LES DEUX CENTS MARTYRS DE CARDENA PRÈS BURGOS

(EN L'ANNÉE 872)
 
fêtés le 6 août

 
(Les actes anciens sont perdus; on n'en a conservé que la substance que voici.)

L'ère 872, le roi Azepha envahit la Castille, dévasta toute la région, et arriva au monastère de Cardefia, où il tua deux cents moines qui y habitaient. - Ces moines furent ensevelis dans le cloître du monastère, et un miracle s'opère tous les ans à l'anniversaire de leur martyre : ce jour-là le pavé du cloître où ils sont enterrés apparaît tout imbibé de sang ?

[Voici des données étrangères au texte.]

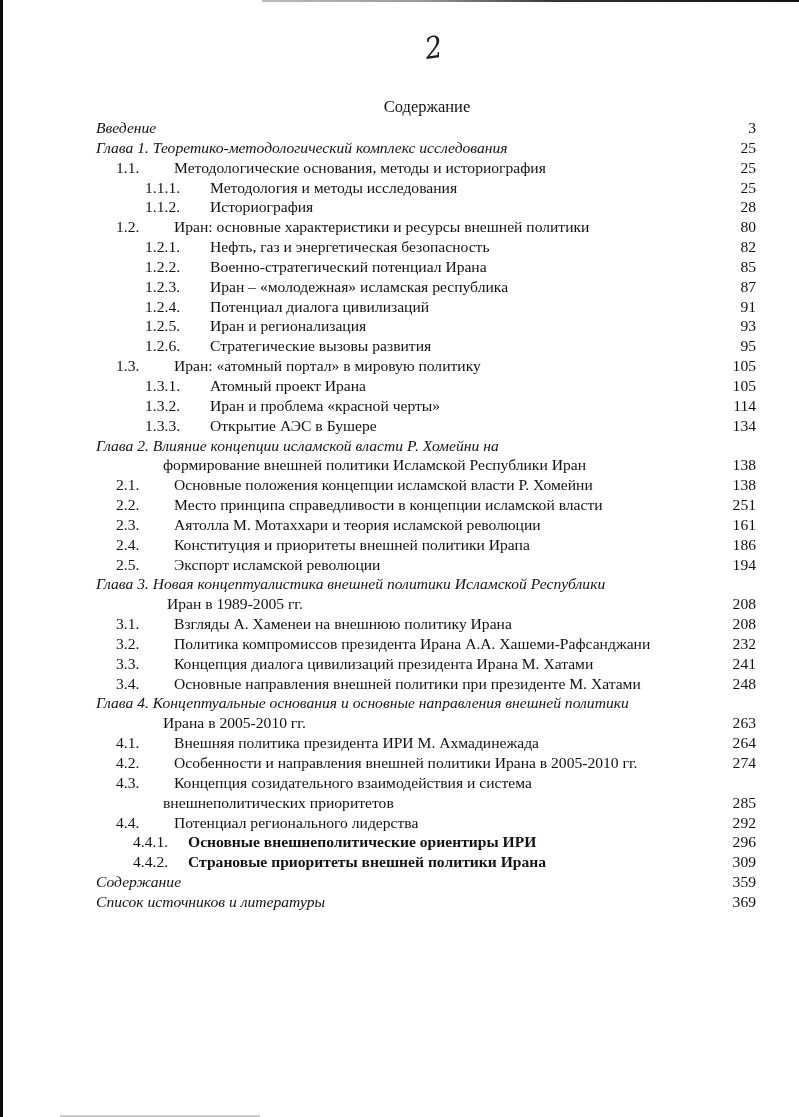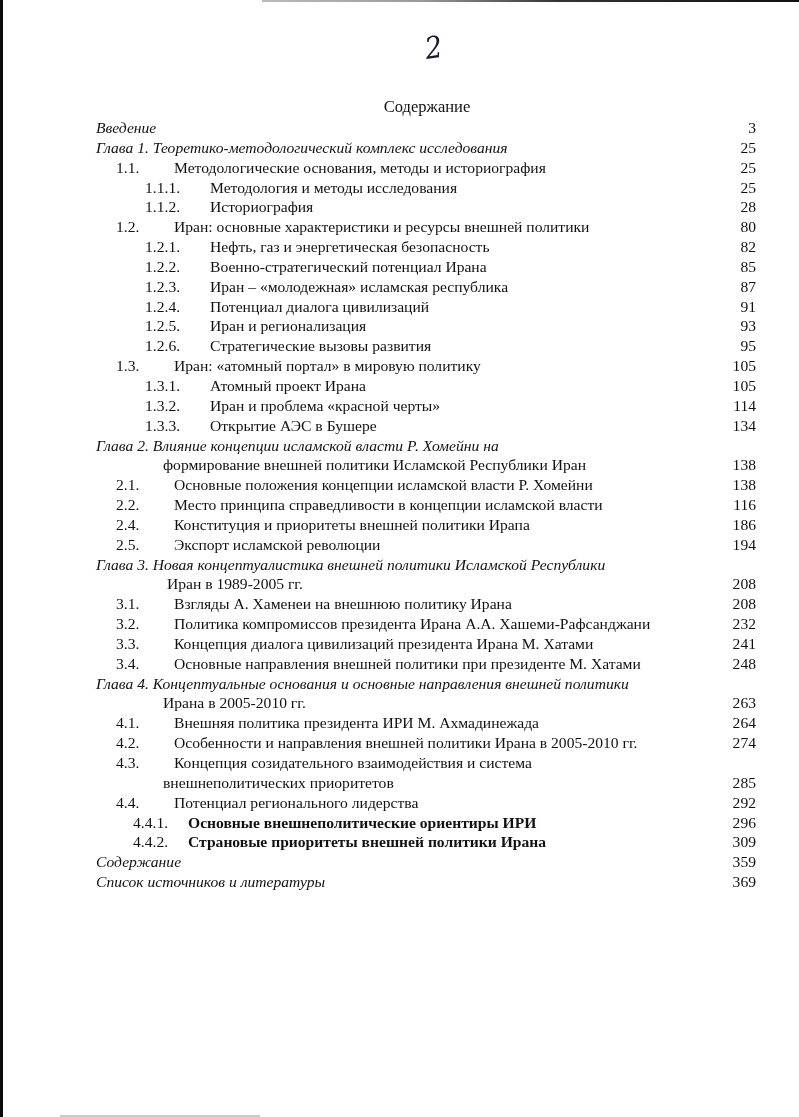--- a/index.html
+++ b/index.html
@@ -189,21 +189,26 @@
       <span class="page">138</span>
     </div>
     <div class="row lvl1">
       <span class="num">2.1.</span>
       <span class="txt">Основные положения концепции исламской власти Р. Хомейни</span>
       <span class="page">138</span>
     </div>
     <div class="row lvl1">
       <span class="num">2.2.</span>
       <span class="txt">Место принципа справедливости в концепции исламской власти</span>
-      <span class="page">116</span>
+      <span class="page">251</span>
+    </div>
+    <div class="row lvl1">
+      <span class="num">2.3.</span>
+      <span class="txt">Аятолла М. Мотаххари и теория исламской революции</span>
+      <span class="page">161</span>
     </div>
     <div class="row lvl1">
       <span class="num">2.4.</span>
       <span class="txt">Конституция и приоритеты внешней политики Ирапа</span>
       <span class="page">186</span>
     </div>
     <div class="row lvl1">
       <span class="num">2.5.</span>
       <span class="txt">Экспорт исламской революции</span>
       <span class="page">194</span>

Puisque la Providence du Dieu tout-puissant veut que les vaillants soldats de Dieu, qui ont acheté l'immortalité au prix de leur sang, et reçu dans les cieux la couronne que méritait le triomphe de leur vertu, soient également merveilleusement honorés en ce siècle, il convient que nous nous efforcions de remettre en mémoire et de rendre à la célébrité ceux de ces saints que la condition infirme de ce monde a peu à peu relégués dans l'obscurité. De ce nombre sont ces martyrs, ces valeureux athlètes du Christ, que le glaive des infidèles a immolés, à l'instar des victimes, dans le monastère de Saint-Pierre de Cardena, de l'ordre de Saint-Benoît, près de Burgos, et dont l'âme, inébranlablement attachée au bien, endura la mort avec patience.
À l'époque où la tyrannie cruelle des Arabes pesait sur les chrétiens d'Espagne, et que leur roi, l'impie Zafa, dévastait la province de Castille, les infidèles s'acharnaient tout particulièrement sur les religieux, serviteurs de Dieu et défenseurs de la foi, parce qu'ils les savaient les adversaires les plus redoutables de leur secte exécrable. Tandis qu'ils se contentaient de persécuter et de vexer les moines vénérables qui dans les divers lieux du royaume d'Espagne vaquaient avec ferveur au service divin, plus heureux que leurs confrères furent les moines de Saint-Pierre de Cardegna près Burgos, qui étaient renommés pour la sainteté de leur vie : car ils furent trouvés dignes par notre Seigneur Jésus Christ, de conquérir tous ensemble, au nombre de 200, la couronne du martyre.
Exercés depuis longtemps, sous la direction de leur abbé Étienne, homme de grande sainteté, au combat spirituel, ayant appris à triompher de la chair, à mépriser le monde, et à faire la guerre aux puissances de l'air, dès qu'ils apprirent que les Arabes, ministres de Satan, accouraient altérés de leur sang, ils ne consentirent point à payer de rançon, afin de se procurer une résurrection bien préférable à la vie d'ici-bas. Puissamment protégés par l'amour de Dieu, bouillants d'une ardeur divine, ils résolurent d'un commun accord d'attendre de pied ferme tous les supplices qu'on voudrait leur infliger. Comprenant parfaitement qu'il n'y a point en cette vie de souffrances qui puissent entrer en ligne de compte avec la gloire qui dans le ciel se manifestera en nous, ils s'exhortèrent mutuellement à subir courageusement le martyre, et s'entraidèrent par de ferventes et continuelles prières.
Affermis donc par la grâce divine, ils se tinrent tous réunis sous le cloître, et attendirent avec courage et patience l'arrivée des bourreaux. Tous furent massacrés par les infidèles et reçurent la couronne du martyre, qu'ils souhaitaient si ardemment, le 8 des ides d'août, la quatrième férie, en l'an du salut 824.
Ils furent ensevelis en ce lieu même, par les fidèles qui pénétrèrent dans le monastère quand les hordes sauvages des Arabes se furent retirées. Dieu qui ne se contente pas de couronner ses soldats dans le ciel, mais encore les glorifie en ce monde, a rendu ce lieu célèbre par un insigne miracle qu'il produisit pour la gloire des martyrs : pendant plusieurs années, au jour anniversaire de leur mort, le pavé du cloître devenait tout rouge, et comme imbibé de sang nouvellement versé.